As many as fifty-million devices running the Jelly Bean version 4.1.1 software for Android may be at risk due to the the Heartbleed bug (CVE-2014-0160) affecting some versions of OpenSSL, about 10% of all Android devices worldwide.
The at-risk devices can be targeted with a “Reverse Heartbleed attack” in which attackers could pilfer sensitive information from a device’s browser if connected with a malicious server.
“We have also already pushed a fix to manufacturers and operators.” But it’s unclear how quickly those will be implemented, if ever,” Google noted.
Thus far, no attacks that seek to exploit the vulnerability have been documented, and the likelihood of a successful attack campaign at this point is relatively low compared to the chance of vulnerable servers being targeted in the wake of Heartbleed.

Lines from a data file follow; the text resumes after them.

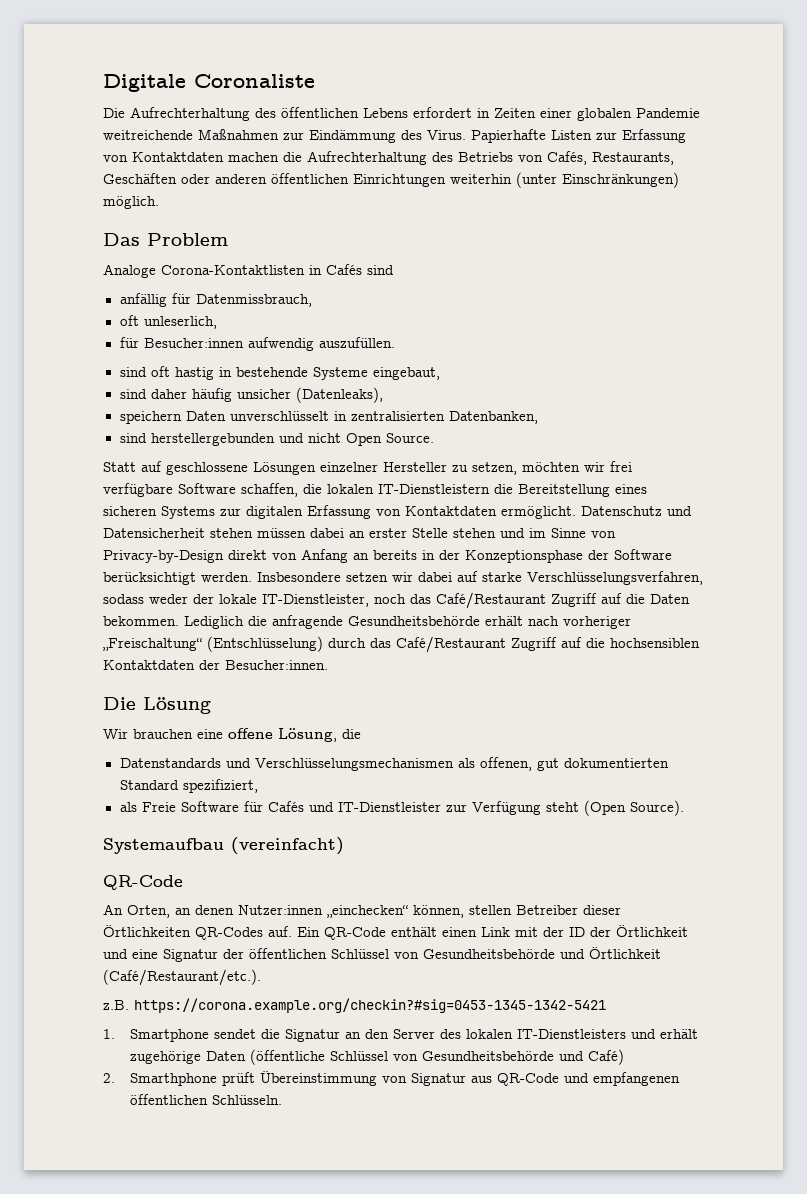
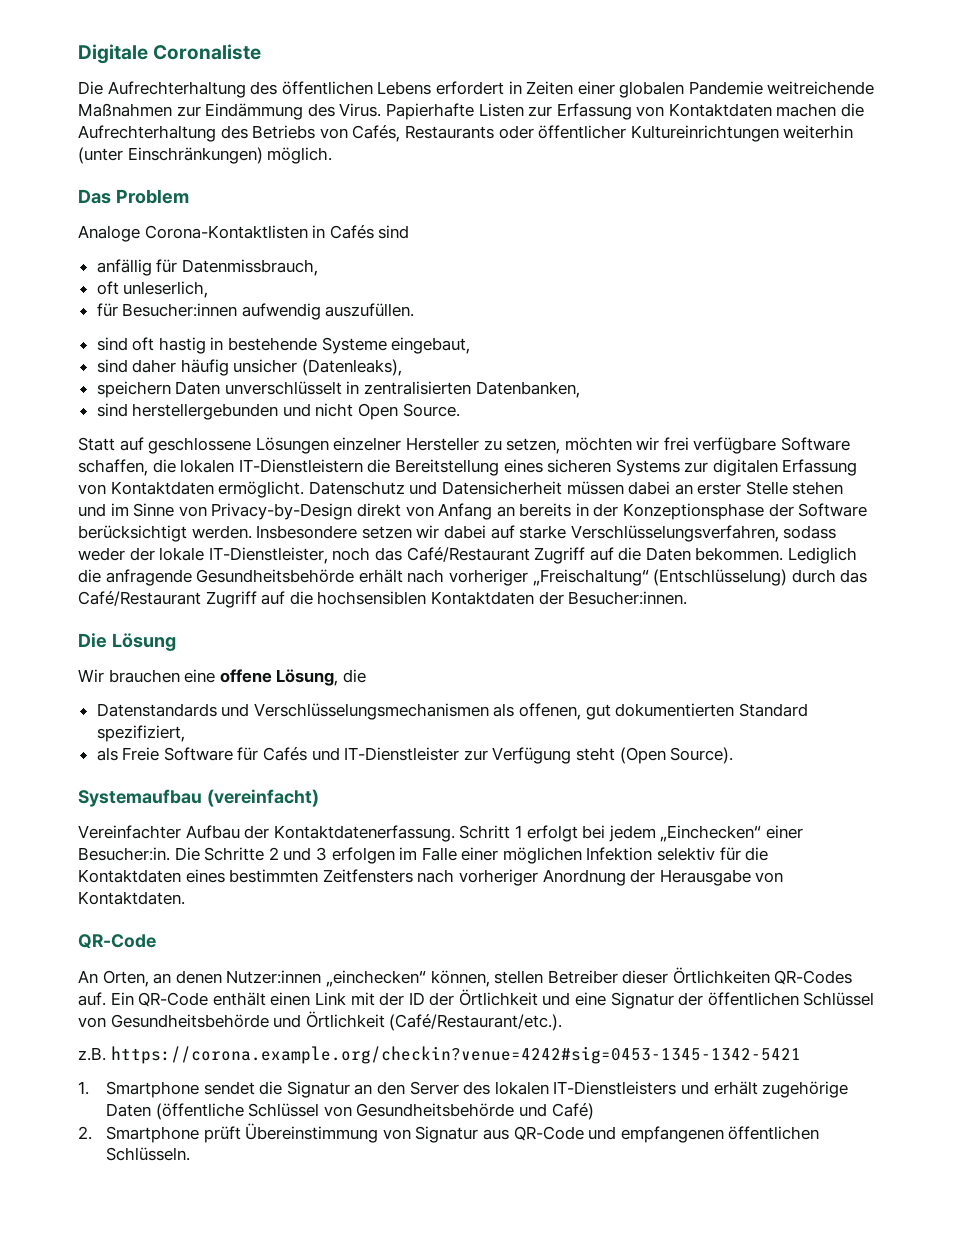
- Papierhafte Listen zur Erfassung von Kontaktdaten machen die Aufrechterhaltung des Betriebs von Cafés, Restaurants, Geschäften oder anderen öffentlichen Einrichtungen weiterhin (unter Einschränkungen) möglich.
+ Papierhafte Listen zur Erfassung von Kontaktdaten machen die Aufrechterhaltung des Betriebs von Cafés, Restaurants oder öffentlicher Kultureinrichtungen weiterhin (unter Einschränkungen) möglich.
- Datenschutz und Datensicherheit stehen müssen dabei an erster Stelle stehen und im Sinne von Privacy-by-Design direkt von Anfang an bereits in der Konzeptionsphase der Software berücksichtigt werden.
+ Datenschutz und Datensicherheit müssen dabei an erster Stelle stehen und im Sinne von Privacy-by-Design direkt von Anfang an bereits in der Konzeptionsphase der Software berücksichtigt werden.
+ Vereinfachter Aufbau der Kontaktdatenerfassung. Schritt 1 erfolgt bei jedem „Einchecken“ einer Besucher:in. Die Schritte 2 und 3 erfolgen im Falle einer möglichen Infektion selektiv für die Kontaktdaten eines bestimmten Zeitfensters nach vorheriger Anordnung der Herausgabe von Kontaktdaten.
- z.B. https://corona.example.org/checkin?#sig=0453-1345-1342-5421
+ z.B. https://corona.example.org/checkin?venue=4242#sig=0453-1345-1342-5421
- 2. Smarthphone prüft Übereinstimmung von Signatur aus QR-Code und empfangenen öffentlichen Schlüsseln.
+ 2. Smartphone prüft Übereinstimmung von Signatur aus QR-Code und empfangenen öffentlichen Schlüsseln.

“Given that the server attack affects such a larger number of devices and is so much easier to carry out, we don’t expect to see any attacks against devices until after the server attacks have been completely exhausted,” said Lookout’s Marc Rogers.
Jellybean version 4.1.1 was originally released in July of 2012 in order to patch a flaw affecting Nexus 7 tablets, and was replaced with version, 4.1.2 in October 2012, thus limiting the number of exposed devices.

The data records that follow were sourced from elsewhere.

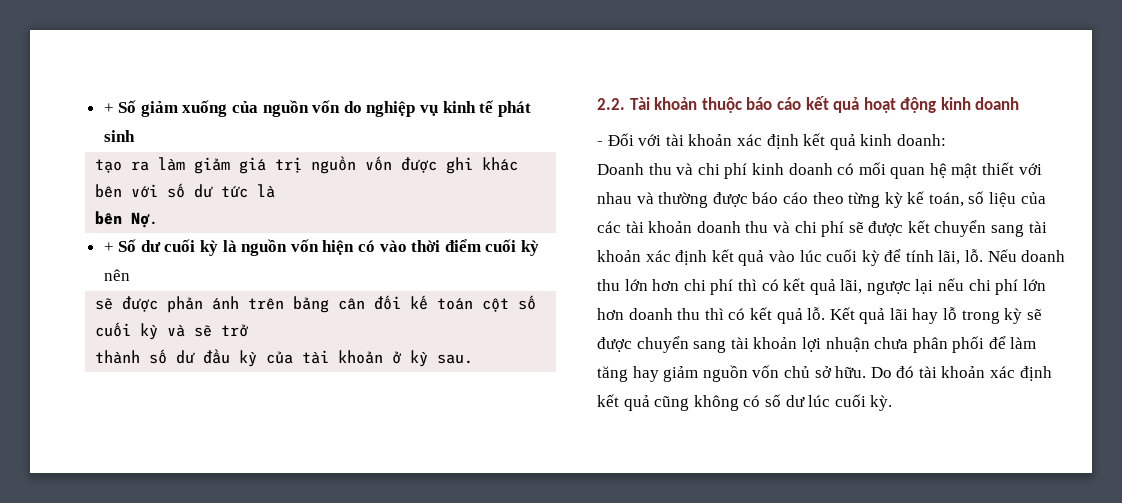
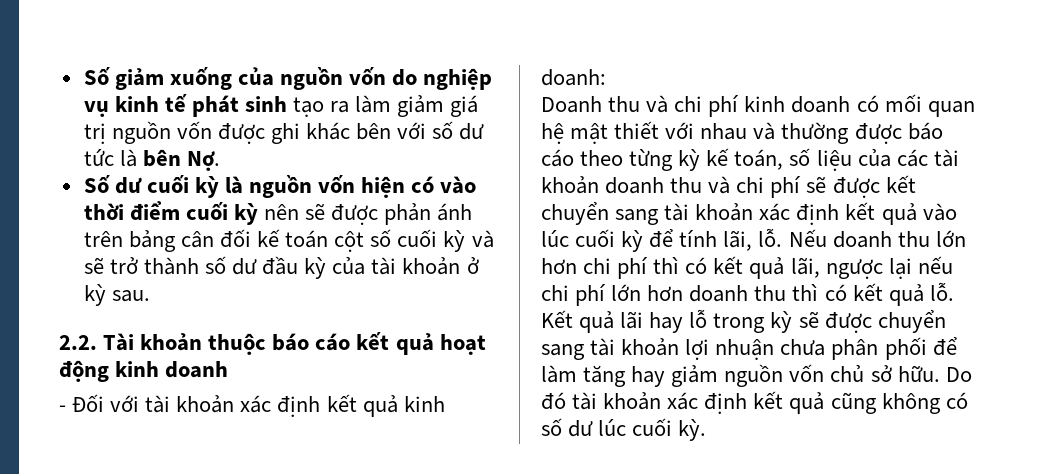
- + Số giảm xuống của nguồn vốn do nghiệp vụ kinh tế phát sinh
- tạo ra làm giảm giá trị nguồn vốn được ghi khác bên với số dư tức là
- bên Nợ.
+ Số giảm xuống của nguồn vốn do nghiệp vụ kinh tế phát sinh tạo ra làm giảm giá trị nguồn vốn được ghi khác bên với số dư tức là bên Nợ.
- + Số dư cuối kỳ là nguồn vốn hiện có vào thời điểm cuối kỳ nên
- sẽ được phản ánh trên bảng cân đối kế toán cột số cuối kỳ và sẽ trở
- thành số dư đầu kỳ của tài khoản ở kỳ sau.
+ Số dư cuối kỳ là nguồn vốn hiện có vào thời điểm cuối kỳ nên sẽ được phản ánh trên bảng cân đối kế toán cột số cuối kỳ và sẽ trở thành số dư đầu kỳ của tài khoản ở kỳ sau.

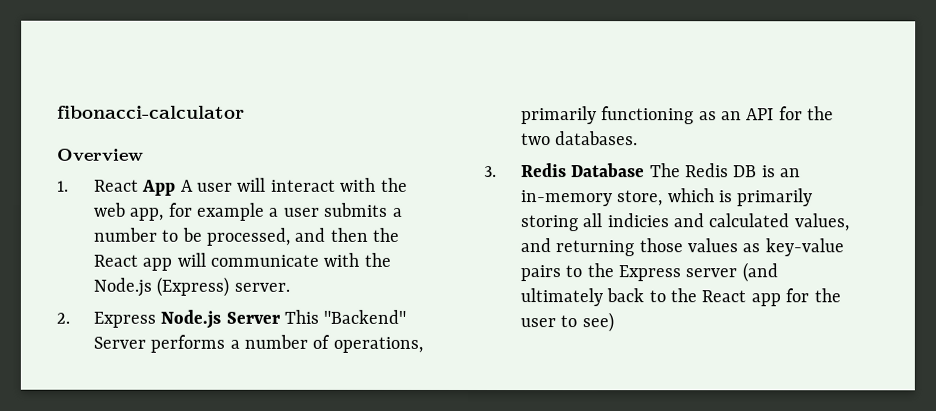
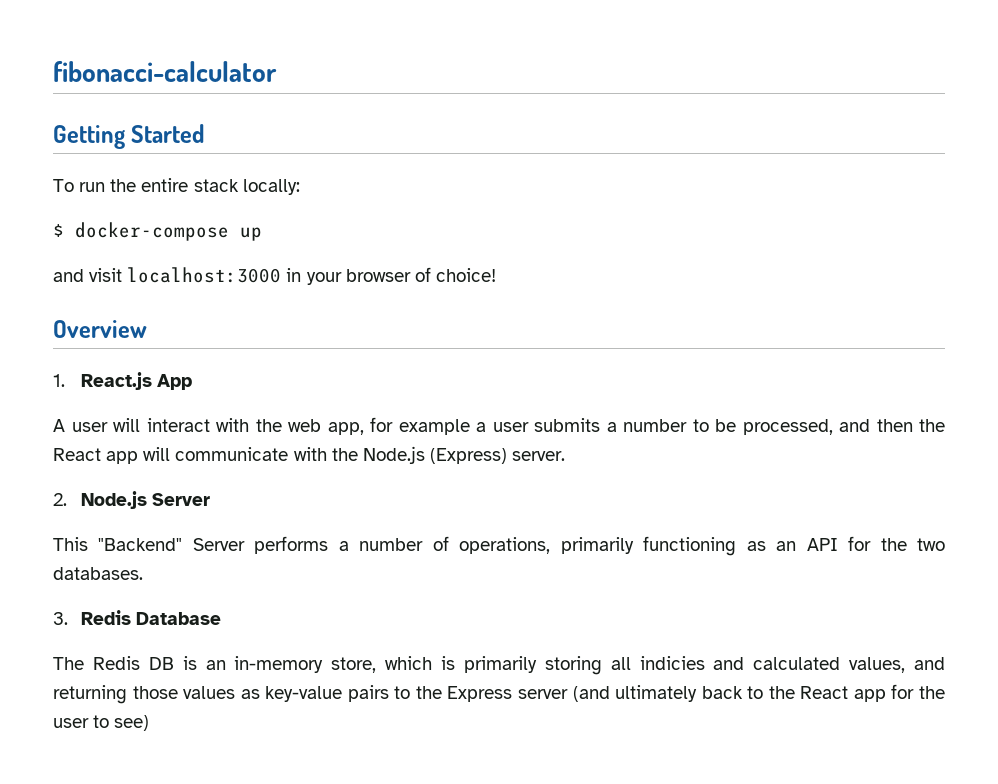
+ Getting Started
+ To run the entire stack locally:
+ $ docker-compose up
+ and visit localhost:3000 in your browser of choice!
- 1. React App A user will interact with the web app, for example a user submits a number to be processed, and then the React app will communicate with the Node.js (Express) server.
+ 1. React.js App
+ A user will interact with the web app, for example a user submits a number to be processed, and then the React app will communicate with the Node.js (Express) server.
- 2. Express Node.js Server This "Backend" Server performs a number of operations, primarily functioning as an API for the two databases.
+ 2. Node.js Server
+ This "Backend" Server performs a number of operations, primarily functioning as an API for the two databases.
- 3. Redis Database The Redis DB is an in-memory store, which is primarily storing all indicies and calculated values, and returning those values as key-value pairs to the Express server (and ultimately back to the React app for the user to see)
+ 3. Redis Database
+ The Redis DB is an in-memory store, which is primarily storing all indicies and calculated values, and returning those values as key-value pairs to the Express server (and ultimately back to the React app for the user to see)

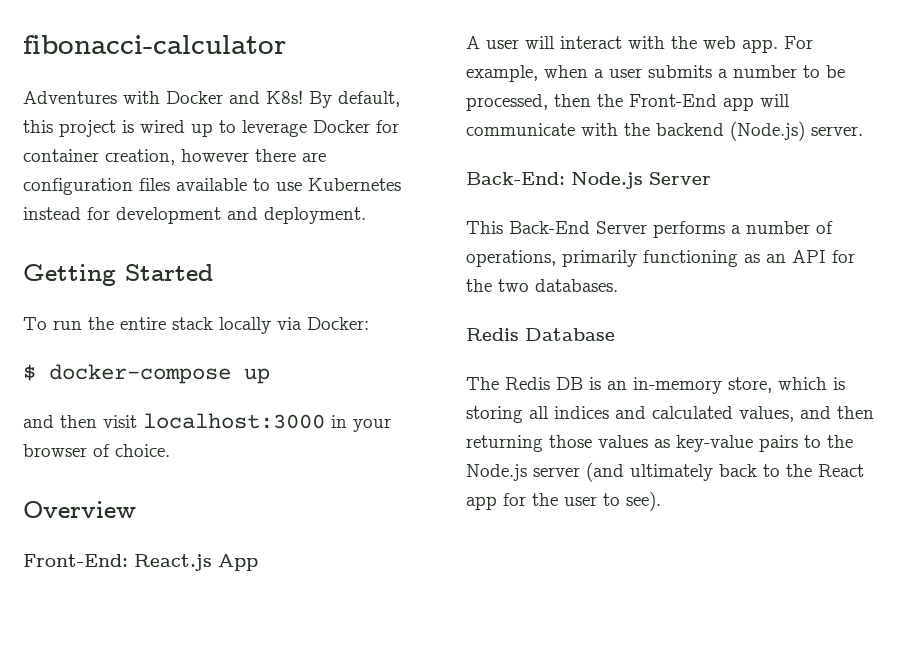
+ Adventures with Docker and K8s! By default, this project is wired up to leverage Docker for container creation, however there are configuration files available to use Kubernetes instead for development and deployment.
- To run the entire stack locally:
+ To run the entire stack locally via Docker:
- and visit localhost:3000 in your browser of choice!
+ and then visit localhost:3000 in your browser of choice.
- 1. React.js App
+ Front-End: React.js App
- A user will interact with the web app, for example a user submits a number to be processed, and then the React app will communicate with the Node.js (Express) server.
+ A user will interact with the web app. For example, when a user submits a number to be processed, then the Front-End app will communicate with the backend (Node.js) server.
- 2. Node.js Server
+ Back-End: Node.js Server
- This "Backend" Server performs a number of operations, primarily functioning as an API for the two databases.
+ This Back-End Server performs a number of operations, primarily functioning as an API for the two databases.
- 3. Redis Database
+ Redis Database
- The Redis DB is an in-memory store, which is primarily storing all indicies and calculated values, and returning those values as key-value pairs to the Express server (and ultimately back to the React app for the user to see)
+ The Redis DB is an in-memory store, which is storing all indices and calculated values, and then returning those values as key-value pairs to the Node.js server (and ultimately back to the React app for the user to see).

If you are curious to know if your Android device is running the vulnerable version of Jellybean, Graham Cluley has provided some guidance on checking your device, ans strongly suggests that you seek an update if your device is running version 4.1.1:
- Enter System settings
- Scroll the screen down to About
- Look for your Android version number
The problem is, though, that an upgrade may not be available, according to Cluley.

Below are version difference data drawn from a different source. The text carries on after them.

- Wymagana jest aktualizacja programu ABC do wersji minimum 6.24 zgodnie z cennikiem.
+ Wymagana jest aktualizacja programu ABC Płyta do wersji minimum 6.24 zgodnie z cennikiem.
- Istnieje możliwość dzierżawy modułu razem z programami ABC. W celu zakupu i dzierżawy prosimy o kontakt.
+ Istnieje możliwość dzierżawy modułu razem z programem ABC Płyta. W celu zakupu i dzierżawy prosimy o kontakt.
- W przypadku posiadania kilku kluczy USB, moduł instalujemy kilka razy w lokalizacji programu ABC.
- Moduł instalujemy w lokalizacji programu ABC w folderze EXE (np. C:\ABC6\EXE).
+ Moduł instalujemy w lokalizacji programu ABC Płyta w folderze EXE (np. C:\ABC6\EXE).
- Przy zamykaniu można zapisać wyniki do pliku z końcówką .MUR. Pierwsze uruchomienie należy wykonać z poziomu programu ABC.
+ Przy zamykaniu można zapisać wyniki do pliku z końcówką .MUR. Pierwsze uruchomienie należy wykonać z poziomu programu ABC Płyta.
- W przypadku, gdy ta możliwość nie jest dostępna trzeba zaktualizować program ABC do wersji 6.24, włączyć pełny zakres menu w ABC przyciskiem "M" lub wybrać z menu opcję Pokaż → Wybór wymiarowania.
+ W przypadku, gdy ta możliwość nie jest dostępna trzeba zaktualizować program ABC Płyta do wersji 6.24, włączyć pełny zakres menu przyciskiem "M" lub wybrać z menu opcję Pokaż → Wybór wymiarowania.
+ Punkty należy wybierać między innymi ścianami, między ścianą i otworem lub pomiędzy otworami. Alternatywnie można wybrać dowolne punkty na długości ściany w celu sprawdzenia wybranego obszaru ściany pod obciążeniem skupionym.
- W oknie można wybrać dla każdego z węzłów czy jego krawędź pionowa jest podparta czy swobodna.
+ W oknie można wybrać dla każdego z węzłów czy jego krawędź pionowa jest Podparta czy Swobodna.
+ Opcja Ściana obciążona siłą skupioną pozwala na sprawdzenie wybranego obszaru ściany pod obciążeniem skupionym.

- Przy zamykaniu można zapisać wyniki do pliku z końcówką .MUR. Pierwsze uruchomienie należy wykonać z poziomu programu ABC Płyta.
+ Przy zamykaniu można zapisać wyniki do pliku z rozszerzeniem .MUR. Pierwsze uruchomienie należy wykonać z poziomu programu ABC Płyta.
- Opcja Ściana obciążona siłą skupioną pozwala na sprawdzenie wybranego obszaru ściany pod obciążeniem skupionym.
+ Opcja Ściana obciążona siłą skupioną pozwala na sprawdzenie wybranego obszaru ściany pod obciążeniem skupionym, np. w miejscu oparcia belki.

“Even if you *want* to upgrade the OS on your Android devices you might not be able to, because an Android update is only going to be available for those devices with the assistance and goodwill of the manufacturer and mobile phone carrier,” Cluley said.
“It’s pretty shameful if manufacturers and mobile phone carriers fail to push out updates for Android 4.1.1, as the operating system was only released back in July 2012.”